§ **Entries provided**:
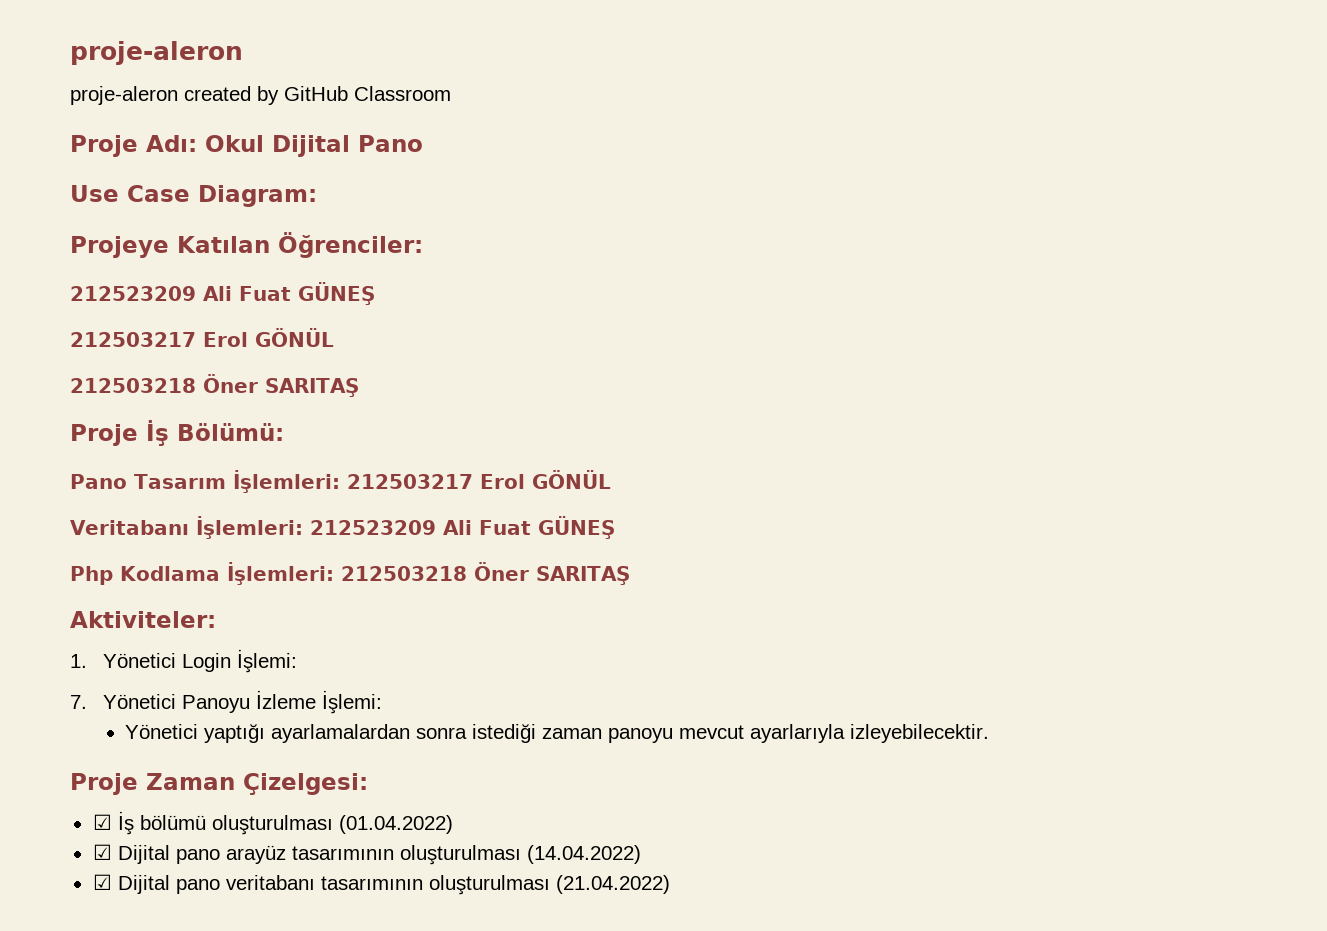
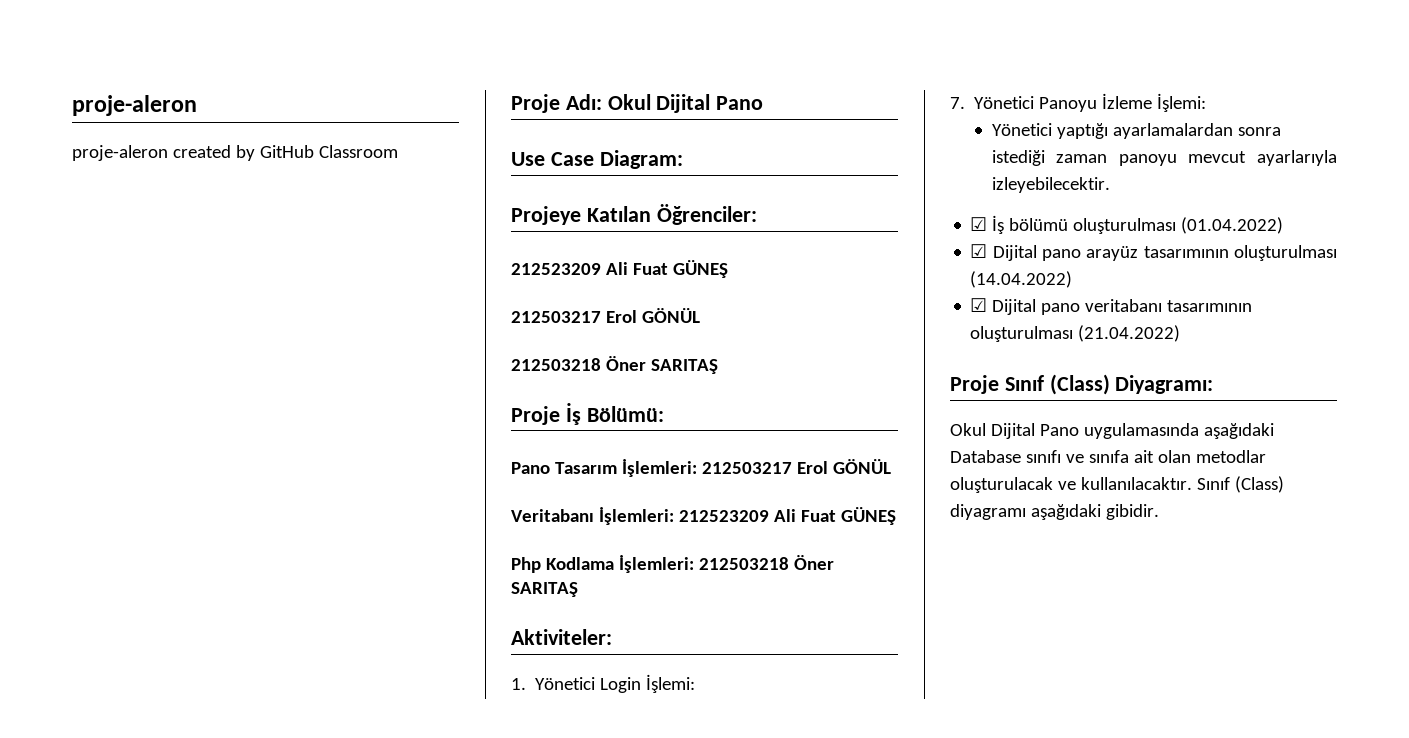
[70,773,368,795] // Proje Zaman Çizelgesi: -> (1110, 185) none
(670, 884) none -> [950,374,1214,395] [950,423,1274,439] [950,450,1266,463] [950,476,1284,493] [950,504,1159,520] // Proje Sınıf (Class) Diyagramı: // Okul Dijital Pano uygulamasında aşağıdaki Database sınıfı ve sınıfa ait olan metodlar oluşturulacak ve kullanılacaktır. Sınıf (Class) diyagramı aşağıdaki gibidir.

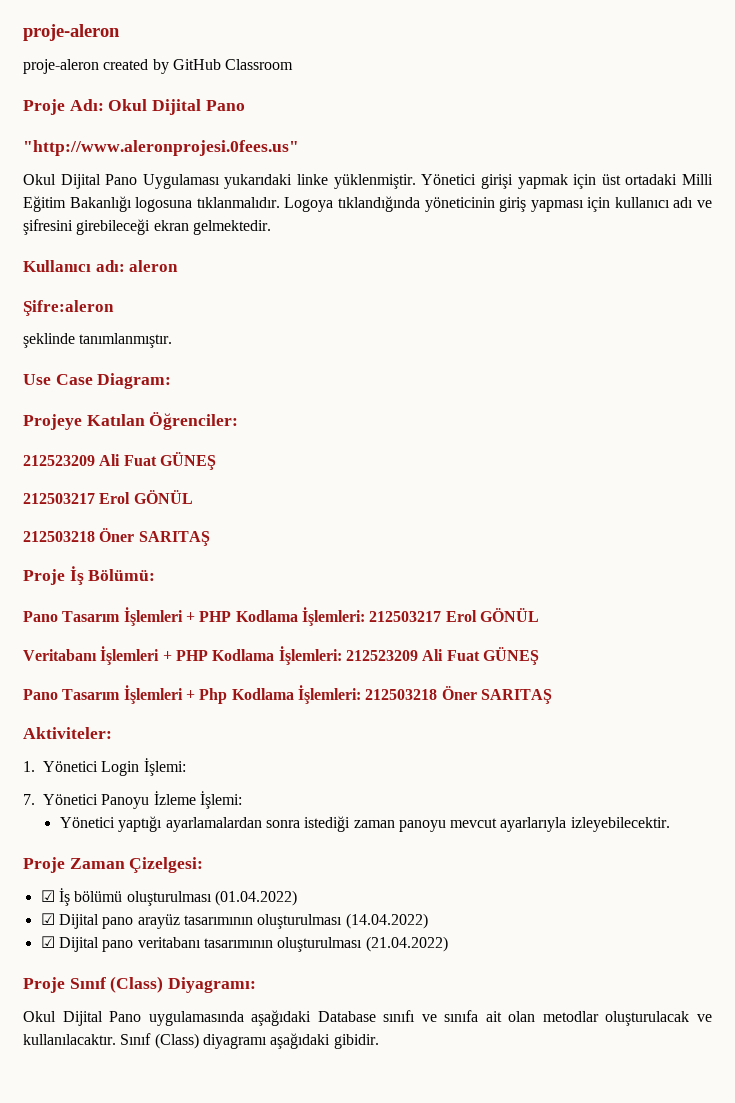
(764, 103) none -> [23,140,299,156] [23,174,714,189] [23,196,712,212] [23,219,271,235] [23,260,179,272] [23,300,114,316] [23,333,173,348] // "http://www.aleronprojesi.0fees.us" // Okul Dijital Pano Uygulaması yukarıdaki linke yüklenmiştir. Yönetici girişi yapmak için üst ortadaki Milli Eğitim Bakanlığı logosuna tıklanmalıdır. Logoya tıklandığında yöneticinin giriş yapması için kullanıcı adı ve şifresini girebileceği ekran gelmektedir. // Kullanıcı adı: aleron // Şifre:aleron // şeklinde tanımlanmıştır.
(617, 468) none -> [123,607,298,626] İşlemleri + PHP Kodlama
(594, 515) none -> [100,646,275,665] İşlemleri + PHP Kodlama
(896, 516) none -> [23,685,195,704] Pano Tasarım İşlemleri +
(1110, 185) none -> [23,857,204,873] // Proje Zaman Çizelgesi:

§ **What you have to do**: Write out each line above that contains the word "Kodlama".

§ **Answer space**:
(617, 468) none -> [123,607,298,626] İşlemleri + PHP Kodlama
(594, 515) none -> [100,646,275,665] İşlemleri + PHP Kodlama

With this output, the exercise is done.